Elena Ferrante : le droit à l’anonymat

Dans une enquête publiée simultanément dans quatre pays – en France par Mediapart – le journaliste italien Claudio Gatti remonte « la piste de l’argent » pour dévoiler l’identité d’Elena Ferrante, grande plume italienne et anonyme depuis 25 ans. Les médias complices de cette très discutable démarche se retrouvent submergés de violentes critiques sur le droit à l’anonymat et la violation de la vie privée d’une femme qui a toujours revendiqué la « protection » de son pseudonyme.

Dimanche 2 octobre, une alerte Mediapart signale un scoop. La vérité sur « Elena Ferrante », une auteure italienne a succès ayant vendu des millions de livres de par le monde, sans jamais dévoiler sa véritable identité. La démarche interroge. Pourquoi ? Quel est ce besoin de dévoiler l’identité d’un auteur ?

Claudio Gatti, journaliste d’investigation pour le principal quotidien économique italien, le Il Sole 24 Ore, y raconte comment, suivant la piste de l’argent, fouillant dans le patrimoine et les déclaration des impôts de telle et telle personne, a découvert l’état civil de l’auteure de L’amie prodigieuse. Le bougre doit sans doute être content de lui, mais le malaise est immense. De quel droit ?

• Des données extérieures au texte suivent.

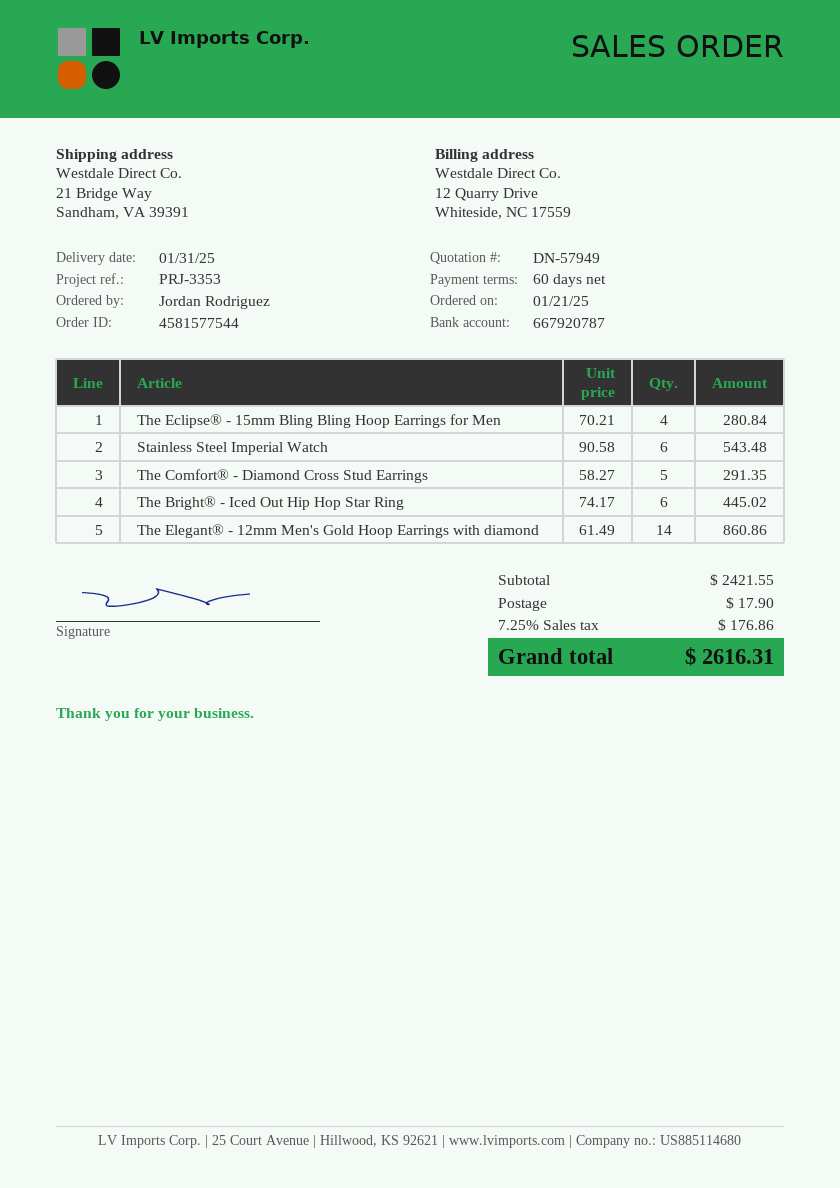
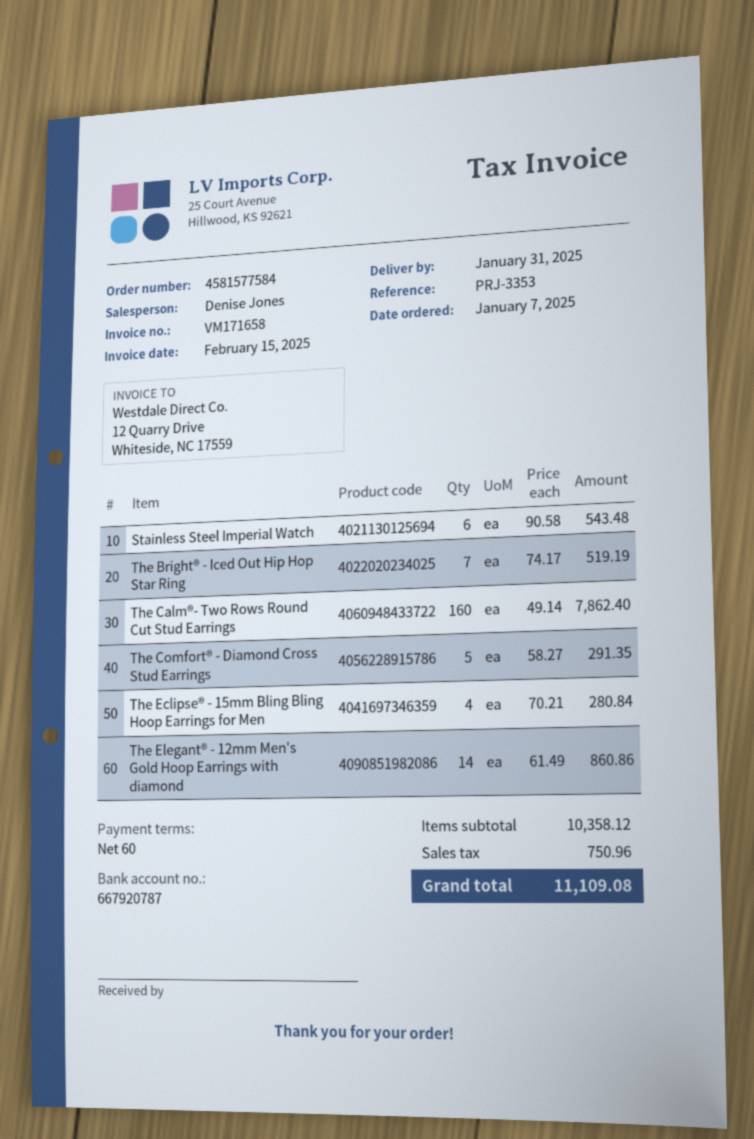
order number: 4581577544 -> 4581577584
order date: 2025-01-21 -> 2025-01-07
The Bright® - Iced Out Hip Hop Star Ring: 6 x 74.17 = 445.02 -> 7 x 74.17 = 519.19
The Calm®- Two Rows Round Cut Stud Earrings: none -> 160 x 49.14 = 7862.40
subtotal: 2421.55 -> 10358.12
shipping: 17.90 -> none
tax: 176.86 -> 750.96
total: 2616.31 -> 11109.08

C’est bon, on n’est pas la NSA, on peut violer sa vie privée

Disons-le d’emblée: la protection de la vie privée de chacun est devenue un enjeu majeur de notre époque. À l’heure où, via les réseaux sociaux, tout le monde est au courant de détails pas toujours intéressants de la vie privée de pas mal d’individus, plus ou moins proches, de ton frère à Beyoncé, l’urgence de protéger ce qui peut être protégé n’a jamais été aussi grande. Mais chacun a droit à la protection de sa vie privée – c’est d’ailleurs un des combats menés par Mediapart.

Elena Ferrante a toujours revendiqué cette protection. Elle utilise son pseudonyme pour « se protéger de l’extérieur ». Par timidité, par pudeur, mais aussi pour s’épargner l’inévitable appartenance aux cercles de ceux qui réussissent. Une intention plus que louable, que personne n’est habilité à remettre en cause – même pour vendre du papier ou faire parler de lui. Quand on lui a demandé d’écrire sur sa vie, elle a répété ce qu’elle a dit – toujours par écrit – aux journalistes qui l’ont interviewé: je vais répondre, mais je vais mentir.

Elle n’est pas élue. Elle n’est pas payée par l’État – et donc par des impôts. Elle n’est pas fonctionnaire, n’occupe pas une place importante au sein de la mafia napolitaine, n’est pas présidente de sociétés basées dans des paradis fiscaux : elle n’a de compte a rendre à personne. En tant qu’écrivain, elle a le droit au mensonge. C’est presque un devoir. Elle a le droit, comme chacun d’entre nous, de dire ce qu’elle veut sur sa vie. Et si c’est un mensonge, nous devons l’accepter.

Le fait qu’elle soit une personnalité publique n’enlève rien à la laideur de la démarche. Traquer une auteure pour le simple plaisir narcissique de dire qu’on l’a démasquée, c’est laid. Traquer une auteure par son patrimoine immobilier, c’est laid. Prendre en otage la critique littéraire pour vendre une traque sordide, c’est laid. En l’occurence, la personnalité publique, c’est Elena Ferrante, et ce qu’elle choisit de dévoiler de sa vie – même si c’est un mensonge. La personne privée derrière Elena Ferrante ne regarde personne d’autre qu’elle.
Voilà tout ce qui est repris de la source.